2.1.2. Population Sub-Model
The population sub-model comprises two stock-and-flow diagrams of the aging chains for men and women (Figure 2) [20]. Each aging chain has four stocks in the 10-year age group from 40 to 79 years, with the respective population in 2012 as its initial value [23]. The transition rates for the flows between stocks were set to 0.1/year, corresponding to an inverse of 10 years. Individuals aged 39 years enter inflows into stocks aged 40–49 years by sex. The number of people aged 39 years was obtained from previous years (2012–2019), and the number of people aged 18–38 years in 2019 was projected to be 39 years for 2020–2040 [23]. The 2020 statistics were not used to avoid incorporating abrupt changes attributable to COVID-19. In addition to the aging flow, each stock experienced outflows due to mortality and migration, which were calculated by multiplying the stock’s population by its respective parameters. These model parameters were calibrated to the population and sex- and age-group-specific mortality data annually from 2012 to 2019 [23,24]. The inverse of the standard error of the reference data was used as the calibration weight.

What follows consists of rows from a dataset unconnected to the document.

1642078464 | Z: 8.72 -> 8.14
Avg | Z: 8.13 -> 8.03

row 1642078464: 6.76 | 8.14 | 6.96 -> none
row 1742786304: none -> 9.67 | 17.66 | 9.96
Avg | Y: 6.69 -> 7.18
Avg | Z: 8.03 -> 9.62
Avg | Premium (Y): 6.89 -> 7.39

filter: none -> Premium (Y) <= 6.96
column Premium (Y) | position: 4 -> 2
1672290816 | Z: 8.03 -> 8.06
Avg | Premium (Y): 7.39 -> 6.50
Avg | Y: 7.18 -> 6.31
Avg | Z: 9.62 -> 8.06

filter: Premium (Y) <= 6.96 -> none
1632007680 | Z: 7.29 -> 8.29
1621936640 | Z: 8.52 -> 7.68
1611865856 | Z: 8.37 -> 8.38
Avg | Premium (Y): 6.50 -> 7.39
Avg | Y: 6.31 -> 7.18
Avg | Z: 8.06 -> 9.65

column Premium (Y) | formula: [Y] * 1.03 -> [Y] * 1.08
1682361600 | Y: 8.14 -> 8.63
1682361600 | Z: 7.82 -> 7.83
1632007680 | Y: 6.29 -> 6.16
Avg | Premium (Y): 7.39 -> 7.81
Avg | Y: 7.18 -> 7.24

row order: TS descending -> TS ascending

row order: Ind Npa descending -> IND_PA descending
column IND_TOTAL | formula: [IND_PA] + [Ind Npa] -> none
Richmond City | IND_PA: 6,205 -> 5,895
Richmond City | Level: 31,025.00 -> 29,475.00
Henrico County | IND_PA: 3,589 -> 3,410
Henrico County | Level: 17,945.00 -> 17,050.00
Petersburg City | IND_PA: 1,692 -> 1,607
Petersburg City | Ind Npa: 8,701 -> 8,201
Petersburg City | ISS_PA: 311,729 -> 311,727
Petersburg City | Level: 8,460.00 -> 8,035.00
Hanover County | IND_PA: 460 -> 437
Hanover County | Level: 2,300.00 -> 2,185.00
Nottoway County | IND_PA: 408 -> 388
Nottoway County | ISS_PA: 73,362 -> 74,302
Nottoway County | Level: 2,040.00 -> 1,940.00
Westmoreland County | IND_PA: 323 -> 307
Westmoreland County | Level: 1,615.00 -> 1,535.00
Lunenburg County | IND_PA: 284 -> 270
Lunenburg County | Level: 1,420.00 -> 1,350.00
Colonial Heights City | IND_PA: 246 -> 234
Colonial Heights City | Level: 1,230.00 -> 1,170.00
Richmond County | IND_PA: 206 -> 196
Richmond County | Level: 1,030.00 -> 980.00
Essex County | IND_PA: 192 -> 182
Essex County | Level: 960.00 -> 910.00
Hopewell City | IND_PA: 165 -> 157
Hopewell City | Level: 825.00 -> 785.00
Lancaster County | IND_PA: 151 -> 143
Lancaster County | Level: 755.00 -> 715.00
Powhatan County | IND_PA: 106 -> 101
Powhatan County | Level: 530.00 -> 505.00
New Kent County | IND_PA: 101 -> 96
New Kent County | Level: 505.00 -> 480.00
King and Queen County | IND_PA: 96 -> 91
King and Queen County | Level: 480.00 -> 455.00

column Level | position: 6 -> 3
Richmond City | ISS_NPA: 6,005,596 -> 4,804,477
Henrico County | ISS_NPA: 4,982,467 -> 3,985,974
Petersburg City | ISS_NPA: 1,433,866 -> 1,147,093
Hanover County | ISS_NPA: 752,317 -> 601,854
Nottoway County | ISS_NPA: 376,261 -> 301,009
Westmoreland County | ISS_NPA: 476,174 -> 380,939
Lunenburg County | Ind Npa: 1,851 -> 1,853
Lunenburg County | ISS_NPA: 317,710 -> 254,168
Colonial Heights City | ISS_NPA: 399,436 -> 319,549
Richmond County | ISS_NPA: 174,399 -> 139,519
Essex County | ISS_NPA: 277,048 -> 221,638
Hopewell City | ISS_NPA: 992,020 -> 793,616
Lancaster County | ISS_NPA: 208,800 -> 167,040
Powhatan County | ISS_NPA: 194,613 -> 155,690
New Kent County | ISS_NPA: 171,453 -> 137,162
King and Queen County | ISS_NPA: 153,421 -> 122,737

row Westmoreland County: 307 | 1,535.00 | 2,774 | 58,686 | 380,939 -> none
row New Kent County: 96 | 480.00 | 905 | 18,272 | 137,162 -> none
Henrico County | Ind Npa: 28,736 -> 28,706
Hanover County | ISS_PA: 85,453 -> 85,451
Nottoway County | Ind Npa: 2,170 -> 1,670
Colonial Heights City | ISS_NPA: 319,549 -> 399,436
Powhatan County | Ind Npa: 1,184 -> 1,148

2.1.3. Hypertension Sub-Model
The hypertension sub-model comprises two aging chains of people with hypertension (PwH): men and women. The basic structure of the aging chain of this sub-model is the same as that of the population sub-model. For the initial values of each stock, the number of PwH by sex and age group was calculated by multiplying the respective population and proportions of hypertension (systolic blood pressure ≥ 140 mmHg and/or diastolic blood pressure ≥ 90 mmHg) regardless of antihypertensive medication in 2012 using the NHNS data with permission from the Ministry of Health, Labor and Welfare (MHLW). For inflows into stocks with 40–49 years, the numbers of PwHs by sex were calculated using the same multiplication as for the initial values of each stock, based on the NHNS data from 2012 to 2023 (excluding 2020 and 2021), and the 2023 data were used continuously through 2040. In addition to aging, each stock exhibited an inflow of developing hypertension and an outflow of deaths. The inflow of individuals developing hypertension by sex and age group was calculated as the product of the proportion of individuals with high salt intake from the salt intake sub-model, the corresponding population size from the population sub-model, and the parameters. The outflows of deaths by sex and age group were calculated as 1.6 times the deaths from the respective stocks, based on findings from a nationally representative cohort of the Japanese population [25]. The parameters for the inflows were calibrated to the respective stocks of the product of the population and the proportions of PwH by sex and age group in the NHNS annually from 2012 to 2023 (excluding 2020 and 2021) [21], using the weights explained above.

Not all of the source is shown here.